__Exercise requirements__. Would you quote every entry exactly, dropping only the pictures?

__________________________________________________

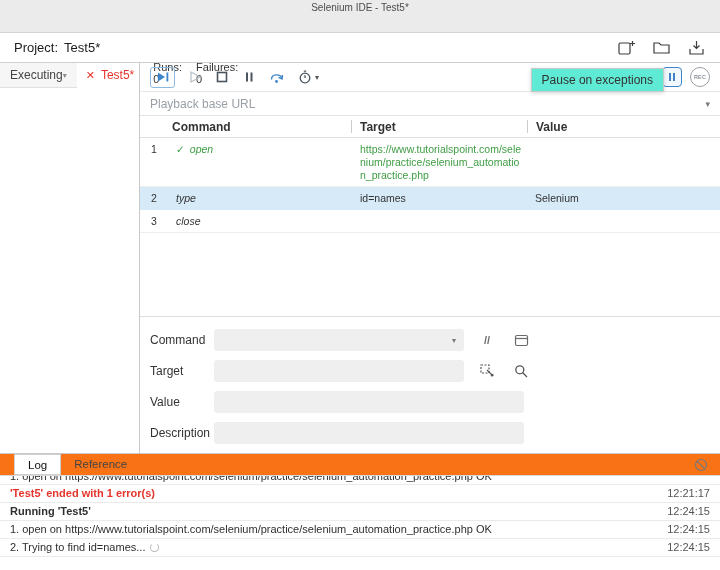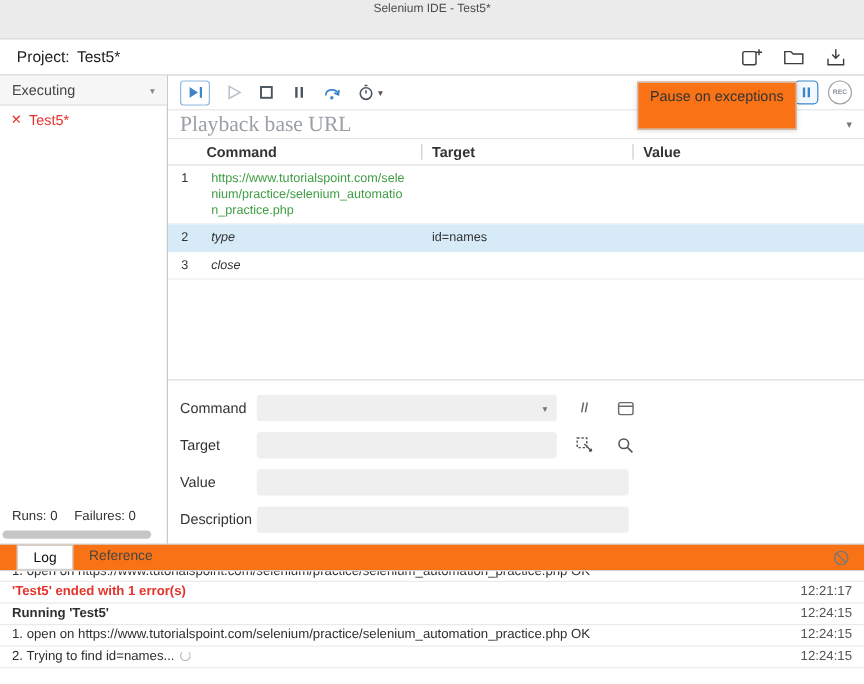"Executing" .sidebar { flex-direction: column -> row }
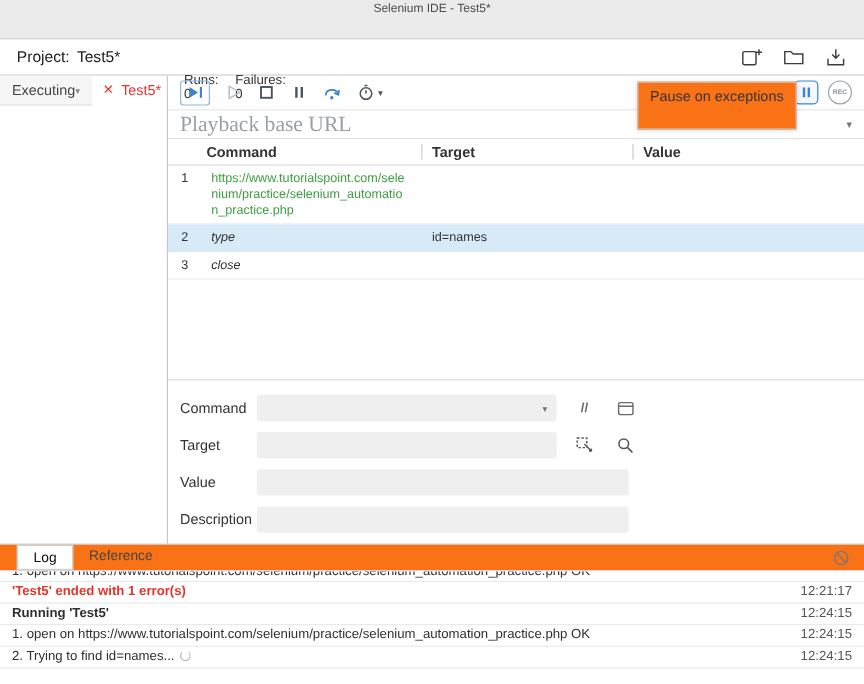"Pause on exceptions" .tooltip { background: #f97316 -> #5eead4; height: 40px -> 24px }
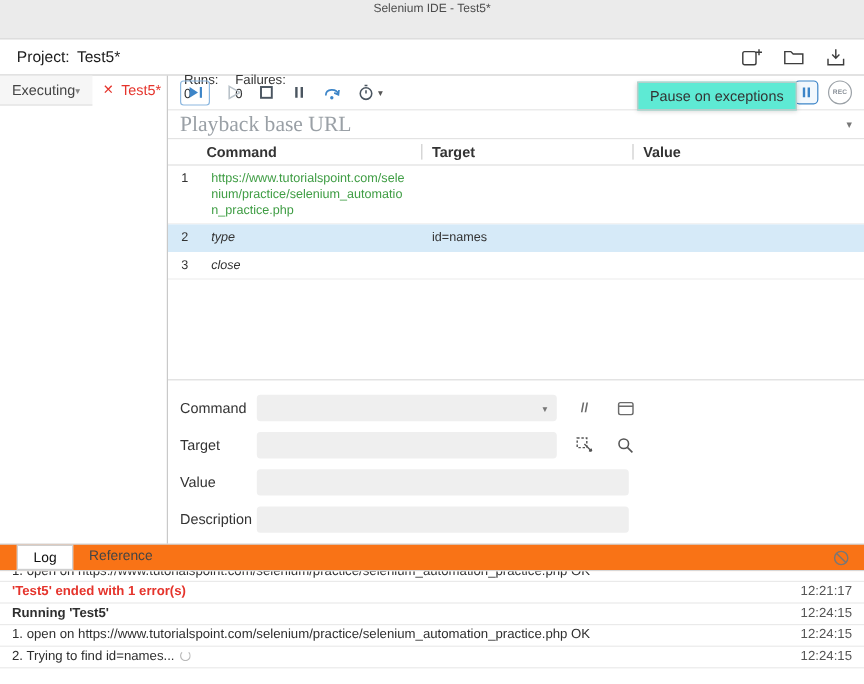"Playback base URL" .url-input { font-family: Liberation Serif, serif -> Liberation Sans, sans-serif; font-size: 18px -> 12px }
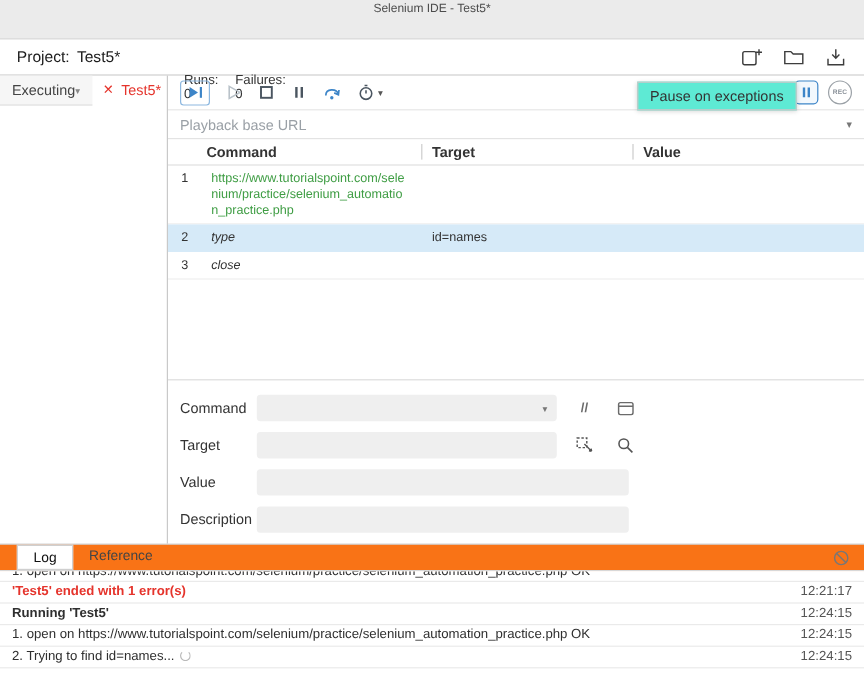"✓ open" div.tc-cmd { html: none -> <div> <span>✓</span><span>open</span> </div> }
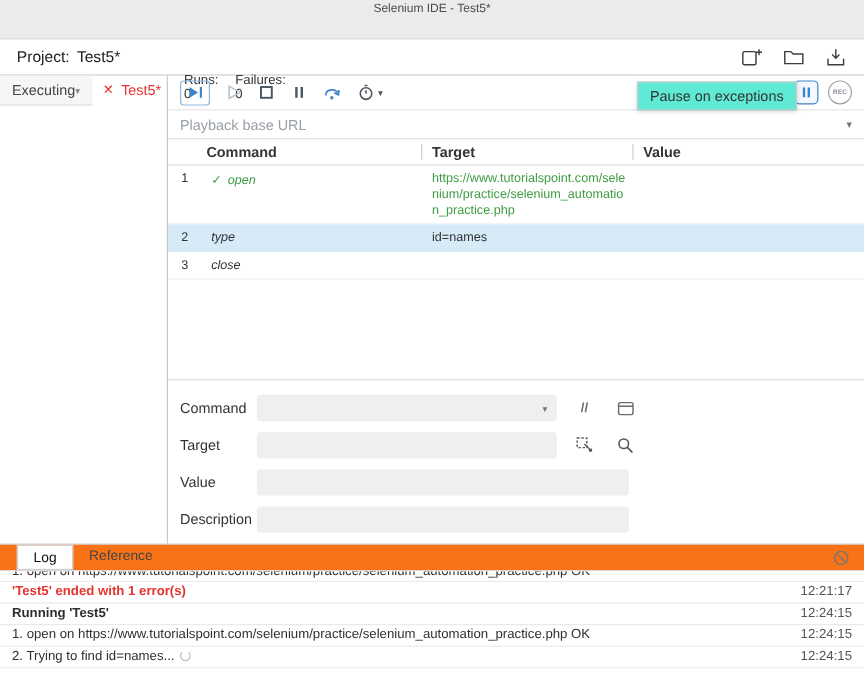"Selenium" div.tc-value { html: none -> <div>Selenium</div> }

__________________________________________________

__Task output__.
"Executing" .sidebar { flex-direction: column -> row }
"Pause on exceptions" .tooltip { background: #f97316 -> #5eead4; height: 40px -> 24px }
"Playback base URL" .url-input { font-family: Liberation Serif, serif -> Liberation Sans, sans-serif; font-size: 18px -> 12px }
"✓ open" div.tc-cmd { html: none -> <div> <span>✓</span><span>open</span> </div> }
"Selenium" div.tc-value { html: none -> <div>Selenium</div> }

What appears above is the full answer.